So, it happened that a little girl worked in the kitchen, and she lived away in a remote place. And she
had heard the nightingale. And, as luck would have it, the people found out through this girl that
there was such a bird, and they went with her. And the whole army, with nets, they finally captured
this nightingale and brought it back. And it was hard to make it sing for the Emperor, because she
didnt like to be put in a cage. And the Emperor thought she should sing every time he told her. And
people said in the finish, The nightingale only sings at night-time. So, he finally heard the
nightingale sing, and man, it was such a beautiful thing to hear the nightingale sing. And the
nightingale was very, how would I say, contrary. The Emperor thought she should sing any time he
wanted. So people said, Look, the nightingale has to sleep and she has to rest and she has to get
exercise. So he appointed twelve footmen to take her for walks in the park, with a rope tied around
her leg, during the day-time.

And this went on for a while anyway, but there was a very clever man looking at all this happening.
And this man happened to be a jeweller and a watch-maker. So, he thought of a great idea. He
worked day and night for weeks and he finally made a toy nightingale. And he put jewels in it, jewels
for its eyes, and it was brightly coloured. And through influence, he finally got introduced to the
Emperor. And the people were amazed to see this beautiful bird. Oh, its so beautiful! Its far more
beautiful than the real bird. And, not only that, but he put a key into the side, and he wound it up,
and it sang a song. Ah! The people, they couldnt contain themselves. And during the whole
hubbub, all the people rushed in to hear this bird, the toy bird now Im talking about, and the real
nightingale escaped back into his wood where it belonged. So that was fine. The Emperor said,
Well, shes a very ungrateful bird to run away like that, after all I did for it. But now he had a bird
that he could wind up any time he liked, and it would play. And after a while everybody knew the
tune that the bird was playing. They played it over and over again. And the only trouble was that
after a time the people got kind of fed up with the same tune, and the clockwork began to wear
down a bit, so that they could only play it once a year. But the real nightingale was back in the wood
where she belonged.

Now, what has that got to do with Irish music of Sliabh Luachra? Well it has, because Sliabh Luachra
wasnt heard of until this record was released, around 1971 or 72 maybe, Im not certain of the date.
It doesnt say it on it. But I remember I was coming through Limerick city from up the country
somewhere, and I saw this in a music shop. And of course the cover grabbed my attention. And
theres a fiddle player and his daughter is now drawing this picture, and children can draw so
beautifully, she can capture the essence of this lovely psychedelic sort of a picture. But, at that time
I left out a point from my story at that time I hadnt much appreciation of Sliabh Luachra music,
because when I had gone to London, I went down of course to Fulham Broadway, to a pub called The
Kings Head, and there Sean McGuire was playing two or three nights a week. And man, Sean
McGuire I suppose was the greatest exponent of technique, fiddle technique, of any fiddle player
anywhere in the world, in Irish music anywhere. So I was thinking to myself, Well now, what do the
boys in Sliabh Luachra know about music compared to what this man can do? I was right, from what
I knew at the time. And of course this idea persisted for years upon years, until this record came on
the scene. And when I started listening to this record for a while I thought, Whats happening?
What kind of music is this? And after a while I began to see what my father had been telling me
years and years before, that there was a magic that happened in this music that didnt happen in any
other music I ever heard. Now, thats a very strange fact. As far as technique goes, I mean, Im not
going to fault the technique of these musicians, but technique never entered into their concept of
music. It was something that was by-the-by. The music itself was what counted to these people.
And thats what happened with this record. So it was then, for the first time, that I understood what
my father had been saying a long time before that.

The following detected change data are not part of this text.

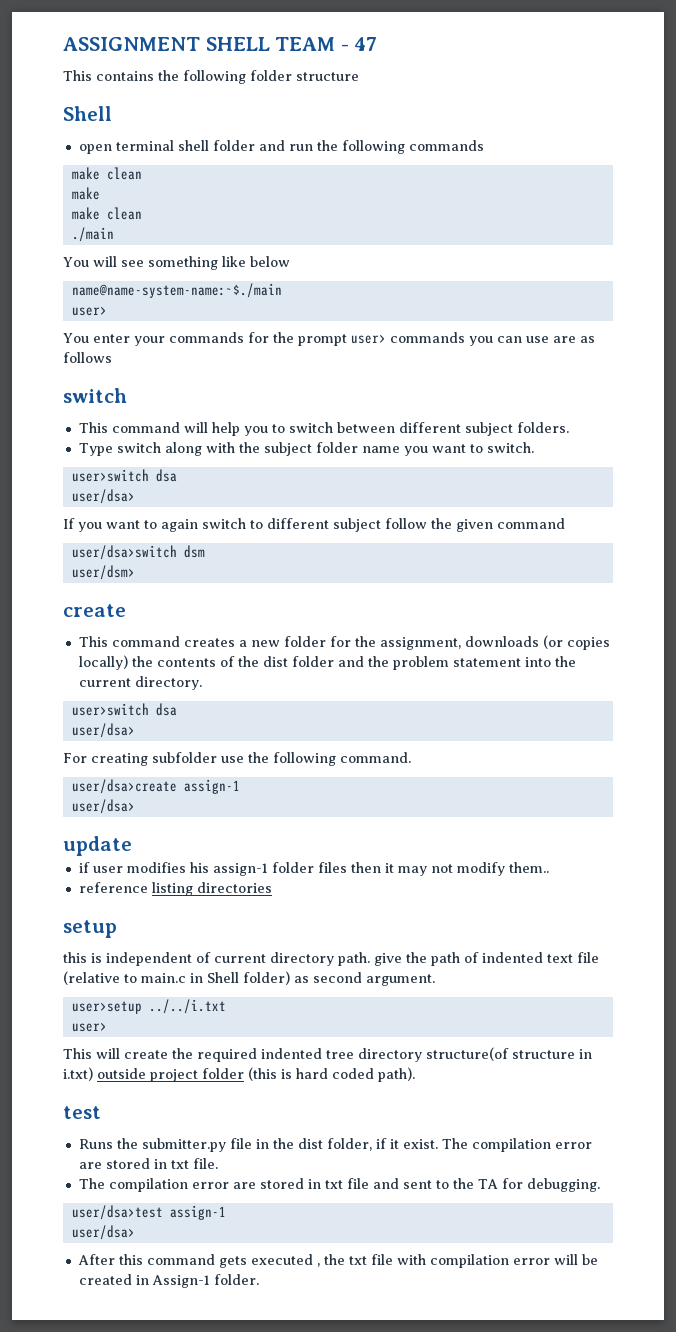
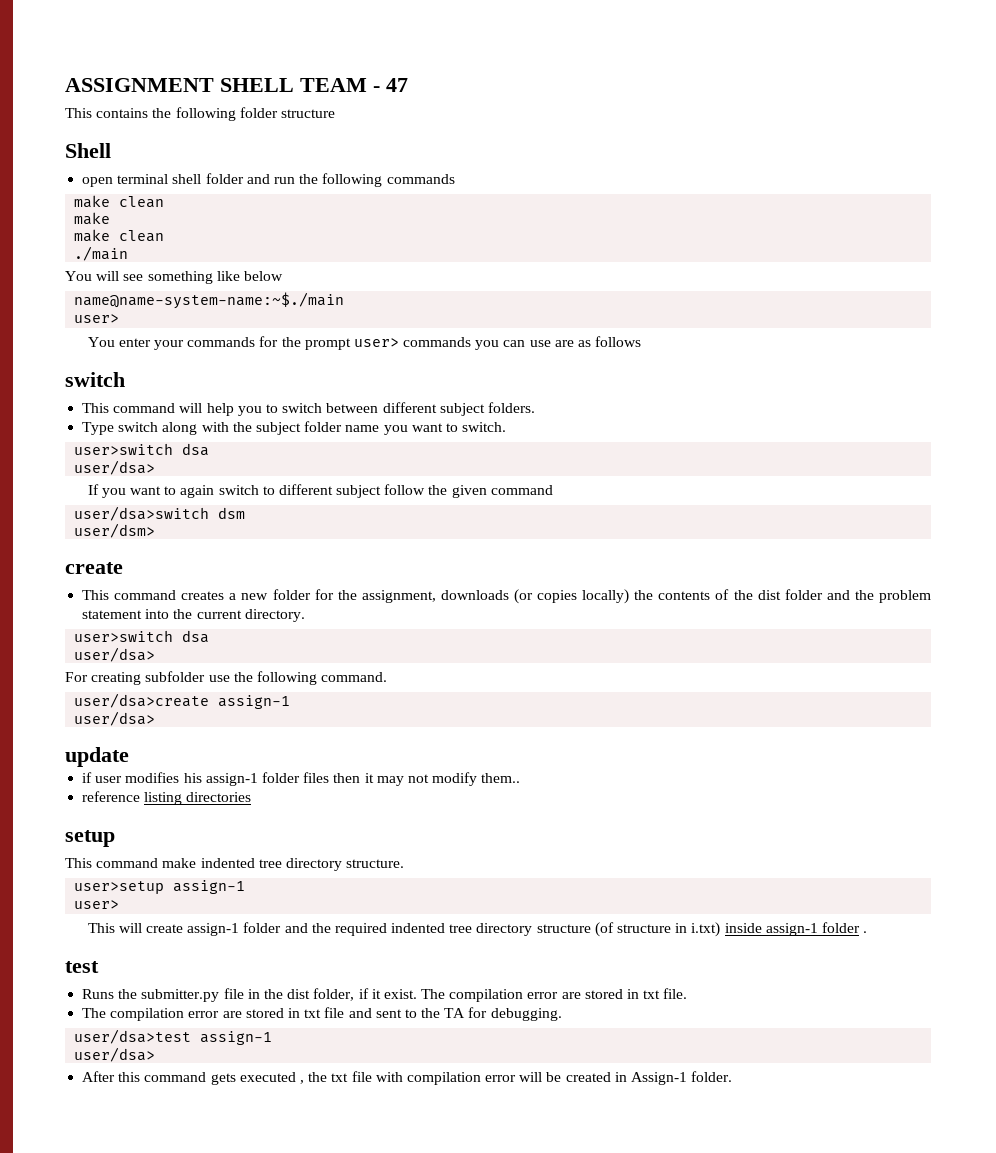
- this is independent of current directory path. give the path of indented text file (relative to main.c in Shell folder) as second argument.
+ This command make indented tree directory structure.
- user>setup ../../i.txt
+ user>setup assign-1
- This will create the required indented tree directory structure(of structure in i.txt) outside project folder (this is hard coded path).
+ This will create assign-1 folder and the required indented tree directory structure (of structure in i.txt) inside assign-1 folder .

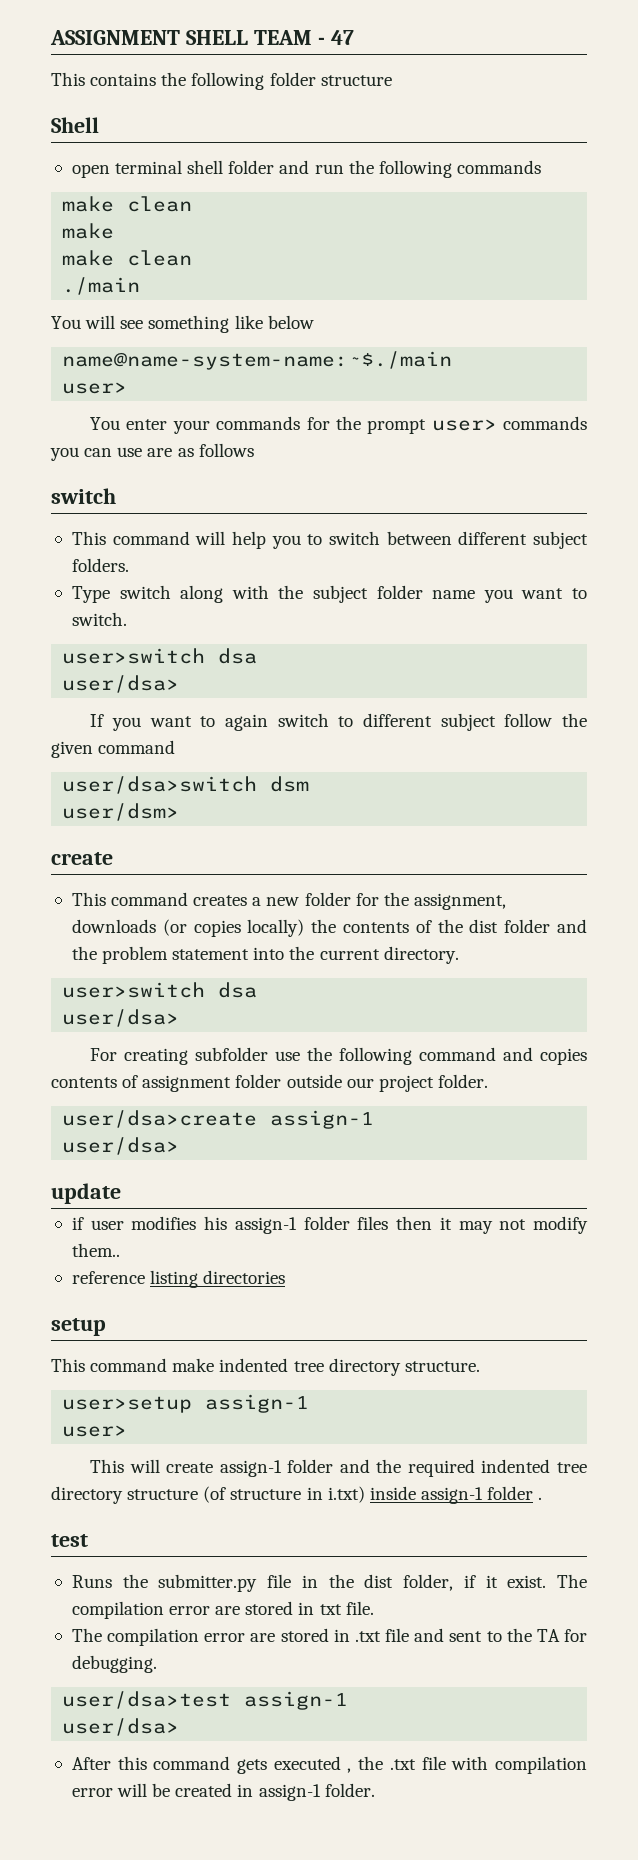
- For creating subfolder use the following command.
+ For creating subfolder use the following command and copies contents of assignment folder outside our project folder.
- The compilation error are stored in txt file and sent to the TA for debugging.
+ The compilation error are stored in .txt file and sent to the TA for debugging.
- After this command gets executed , the txt file with compilation error will be created in Assign-1 folder.
+ After this command gets executed , the .txt file with compilation error will be created in assign-1 folder.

Now, records. So now, the story of the nightingale is beginning to unfold a little bit now. The people,
with the Emperor, they had the wind-up music. They could hear it, they could turn it on whenever
they liked. So this is what happened. The people of Sliabh Luachra are no longer there, but they can
hear this music. And of course, theres drawbacks to that as well. Now Ill tell you a funny story
about it. This happened. One night Pdraig I call him Pdraig OKeeffe, the old people used to call
him Patrick or Pdraig he called to a house, Paddy Connells (theres none of the family here) and
the man of the house was Paddy Connell. And Paddy had got a record that had come across the
ocean from America, of maybe Michael Coleman or James Morrison or Paddy Killoran playing Irish
music, and for the first time this had happened. And Pdraig said, Can I see that, Pat? Paddy
Connell used to love to tell this story. Pdraig caught the record and Paddy Connell said, he put his
thumb like that and broke it. You know, Paddy used to tell different versions of the story, you know.
Why did he do it? Paddy thought sometimes that he did it out of envy, and he thought other
reasons, but what take had Pdraig on it? What do you think?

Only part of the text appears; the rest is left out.